Now let's think about how we might get the same sort of behaviour with a talk
function that isn't attached to an object:
class Hello(object):
def __init__(self, name):
self.name = name
class Goodbye(object):
def __init__(self, name):
self.name = name
def talk(obj):
if type(obj) == Hello:
print("Hi, I'm %s." % obj.name)
elif type(obj) == Goodbye:
print("Goodbye %s." % obj.name)
else:
raise Exception("I don't know what to do!")
obj = Goodbye("Dave")
talk(obj)
talk
will produce the same result as our object methods, so long as we don't give it something that isn't a Hello
or Goodbye
object. Defining the talk
function this way simulates the polymorphism we get out of the object oriented approach, albeit with potential errors that the object oriented approach doesn't allow us to make.
Now, this is just a very basic use of objects. We're not doing any fancy inheritance stuff. But at this level, we can see how an object method is acting like a function that is polymorphic on its first parameter. For a Python object method, that first parameter just happens to be self
.
But when you look at it this way, you're only getting that polymorphism on the first parameter. You can't just do something like this:
a = A()
b = B()
c = C()
a.do_something(b)
a.do_something(c)
and expect different behaviour based on the different classes of b
and c
unless you define that different behaviour on the B
and C
classes and have A
's do_something
method simply delegate to the method on the parameter object. Or unless you explicitly check the class of your parameter within the do_something
function before deciding what to actually do. In both cases, you're defining behaviour on one or the other class of object that should occur when both objects are of the correct classes. Wouldn't it be nice if you could have that sort of polymorphic behaviour that you get with self
when you're using objects... but on every parameter?
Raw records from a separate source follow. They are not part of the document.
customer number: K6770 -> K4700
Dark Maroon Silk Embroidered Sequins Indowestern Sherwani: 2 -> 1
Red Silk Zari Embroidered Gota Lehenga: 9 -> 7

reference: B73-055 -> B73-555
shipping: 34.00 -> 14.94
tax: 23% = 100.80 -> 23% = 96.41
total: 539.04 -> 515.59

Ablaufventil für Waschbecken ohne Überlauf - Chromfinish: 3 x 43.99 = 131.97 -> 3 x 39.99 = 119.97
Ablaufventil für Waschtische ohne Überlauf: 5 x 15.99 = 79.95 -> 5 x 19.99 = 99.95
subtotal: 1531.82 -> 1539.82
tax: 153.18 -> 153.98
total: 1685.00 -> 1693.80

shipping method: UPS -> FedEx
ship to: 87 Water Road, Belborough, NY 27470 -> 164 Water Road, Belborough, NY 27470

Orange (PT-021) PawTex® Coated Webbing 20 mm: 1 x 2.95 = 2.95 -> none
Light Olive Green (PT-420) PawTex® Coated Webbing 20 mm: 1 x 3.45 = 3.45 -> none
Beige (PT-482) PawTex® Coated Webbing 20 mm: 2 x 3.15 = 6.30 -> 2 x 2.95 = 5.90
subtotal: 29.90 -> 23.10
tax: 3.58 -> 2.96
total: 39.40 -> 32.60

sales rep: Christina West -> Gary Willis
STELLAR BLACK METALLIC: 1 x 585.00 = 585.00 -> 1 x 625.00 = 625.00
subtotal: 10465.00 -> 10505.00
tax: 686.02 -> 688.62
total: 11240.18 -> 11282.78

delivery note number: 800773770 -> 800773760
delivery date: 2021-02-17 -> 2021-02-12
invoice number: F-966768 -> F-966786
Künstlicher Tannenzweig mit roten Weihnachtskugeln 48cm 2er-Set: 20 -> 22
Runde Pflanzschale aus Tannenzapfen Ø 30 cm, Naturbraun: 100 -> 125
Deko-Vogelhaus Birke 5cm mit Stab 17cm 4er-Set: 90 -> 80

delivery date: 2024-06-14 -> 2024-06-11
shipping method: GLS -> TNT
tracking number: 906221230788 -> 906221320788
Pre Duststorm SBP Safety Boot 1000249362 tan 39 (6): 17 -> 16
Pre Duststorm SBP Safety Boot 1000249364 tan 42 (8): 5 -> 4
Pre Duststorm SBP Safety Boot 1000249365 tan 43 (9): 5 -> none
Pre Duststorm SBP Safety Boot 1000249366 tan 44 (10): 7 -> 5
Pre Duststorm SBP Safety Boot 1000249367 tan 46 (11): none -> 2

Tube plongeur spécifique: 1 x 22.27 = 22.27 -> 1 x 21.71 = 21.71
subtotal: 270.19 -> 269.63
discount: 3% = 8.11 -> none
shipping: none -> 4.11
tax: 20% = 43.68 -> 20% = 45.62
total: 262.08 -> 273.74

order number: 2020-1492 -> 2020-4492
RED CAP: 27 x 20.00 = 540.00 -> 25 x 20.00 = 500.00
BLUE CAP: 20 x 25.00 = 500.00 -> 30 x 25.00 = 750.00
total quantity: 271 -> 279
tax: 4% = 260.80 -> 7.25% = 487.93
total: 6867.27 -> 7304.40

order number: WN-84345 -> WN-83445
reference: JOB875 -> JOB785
That's essentially what you get with Julia's multi dispatch. And when you really start using it, much of what you'd do in a classic object oriented style seems both overly verbose and limited. It's why you can write out matrix multiplication the same way you would scalar multiplication, and then do something weird like make a string repeat, all using a simple operator like *
. Normally you'd be worried about name collisions or other nastiness. But the parameter types effectively create a *_astring_and_aninteger
function behind the scenes.
In fact, Julia makes this clear by differentiating functions from methods. If you do the following:
methods(*)
You'll list out all of the methods of the *
function. There are a lot of them! Multi dispatch combines with Julia's type system to give a very powerful way of expressing ideas. And it's especially good at expressing math-y ideas that always seem kind of awkward when expressed in a completely object oriented style.
If you haven't taken Julia for a spin yet, I hope this makes you curious enough to try!